Partial inlining

H.J. Lu hjl.tools@gmail.com
Mon Jun 28 07:21:00 GMT 2010


On Fri, Jun 25, 2010 at 11:48 AM, H.J. Lu <hjl.tools@gmail.com> wrote:
> On Fri, Jun 25, 2010 at 1:33 AM, Jan Hubicka <hubicka@ucw.cz> wrote:
>>> The above numbers are all with the max-inline-insns-auto reduction?

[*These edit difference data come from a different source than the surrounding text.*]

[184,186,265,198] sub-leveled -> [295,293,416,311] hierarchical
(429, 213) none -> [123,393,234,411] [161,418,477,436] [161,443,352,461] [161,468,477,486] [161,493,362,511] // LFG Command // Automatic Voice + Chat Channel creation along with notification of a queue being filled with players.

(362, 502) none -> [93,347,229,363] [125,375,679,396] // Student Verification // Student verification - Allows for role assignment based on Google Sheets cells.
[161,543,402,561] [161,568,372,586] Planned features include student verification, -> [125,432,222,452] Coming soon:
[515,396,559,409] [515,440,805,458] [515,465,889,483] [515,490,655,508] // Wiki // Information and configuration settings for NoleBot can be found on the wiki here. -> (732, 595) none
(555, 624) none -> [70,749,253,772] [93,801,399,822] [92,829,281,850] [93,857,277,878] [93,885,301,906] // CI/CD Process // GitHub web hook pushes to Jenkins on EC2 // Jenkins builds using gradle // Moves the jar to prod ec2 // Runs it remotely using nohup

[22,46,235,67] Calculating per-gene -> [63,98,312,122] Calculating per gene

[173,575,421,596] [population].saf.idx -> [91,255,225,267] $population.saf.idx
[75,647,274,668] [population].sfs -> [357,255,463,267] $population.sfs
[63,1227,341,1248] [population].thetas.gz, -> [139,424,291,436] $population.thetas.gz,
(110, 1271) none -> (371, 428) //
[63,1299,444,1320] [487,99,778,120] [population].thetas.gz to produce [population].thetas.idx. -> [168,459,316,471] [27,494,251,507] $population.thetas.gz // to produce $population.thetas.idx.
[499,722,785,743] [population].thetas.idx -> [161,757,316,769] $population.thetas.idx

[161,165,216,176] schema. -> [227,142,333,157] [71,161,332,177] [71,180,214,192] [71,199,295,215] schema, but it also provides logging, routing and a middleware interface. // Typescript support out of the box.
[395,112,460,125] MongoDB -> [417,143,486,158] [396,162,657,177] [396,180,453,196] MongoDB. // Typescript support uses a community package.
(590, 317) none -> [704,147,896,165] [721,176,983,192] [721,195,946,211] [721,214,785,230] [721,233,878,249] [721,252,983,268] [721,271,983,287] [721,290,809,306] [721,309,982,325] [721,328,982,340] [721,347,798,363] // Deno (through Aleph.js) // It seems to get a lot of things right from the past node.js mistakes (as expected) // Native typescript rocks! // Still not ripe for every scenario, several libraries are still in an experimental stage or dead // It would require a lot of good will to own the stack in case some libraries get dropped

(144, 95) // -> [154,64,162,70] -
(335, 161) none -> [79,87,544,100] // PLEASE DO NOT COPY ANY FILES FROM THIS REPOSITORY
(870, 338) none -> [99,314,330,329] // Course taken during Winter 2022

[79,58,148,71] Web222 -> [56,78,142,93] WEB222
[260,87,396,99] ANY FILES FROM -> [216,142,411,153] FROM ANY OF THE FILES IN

>>> I'd like to have that adjustment split out as a separate followup patch.
>>
>> Yes, without the change we generally tend to do more inlining (as we produce
>> more inline candidates).  Not exactly in all cases: when we split at point
>> that the call to split function is cold, we reduce size even for unchanges
>> max-inlie-insns-auto.
>>
>> I've removed this change from patch and will commit it sequentially.
>>>
>>> The partial-inlining-entry-probability default looks quite high.  I would
>>> have expected that guessed probabilities of say
>>>
>>>   if (flag)
>>>     return;
>>>
>>> make the entry taken 50% of the time?  So, did you experiment with
>>> other values than 70 or is that something that is suggested by literature?
>>
>> Well, not really.  It depends on what is inside if conditional.
>> If it is if (flag < 0), lets say, we will hit non-negative heuristics
>> and will predict it with 79%.
>>
>> The value of 70 seemed high enough to take care of most of random fuzz from the
>> heruistics, but it is something I plan to experiment with in the future.
>> In general the predictors on tests of this type are quite ineffective.
>>>
>>> You run ipa-split late during early optimizations.  Will the new clone
>>> you create go through the early opts again?  Thus, is the placement
>>
>> New clone is not considered by early optimizers. It is added as new
>> function just afterwards.  We might want to change this in future, but
>> that is how cgraph_add_new_function works for now (it queues the function
>> to be inserted once IPA pass is done and early optimizations are one
>> IPA pass).
>>
>>> at the very end of early opts critical?  If so please add a comment
>>
>> Well, it will work elsewhere too, just you miss optimizations on the split part
>> of function then.  In general I see little value in moving it earlier, but I've
>> added coment.
>>
>>> before the NEXT_PASS.  I suppose we don't re-run early opts on the
>>> clone as otherwise we could end up splitting it again (and so for
>>> a very large function with cascaded if (x) cheap; if (x) cheap; ....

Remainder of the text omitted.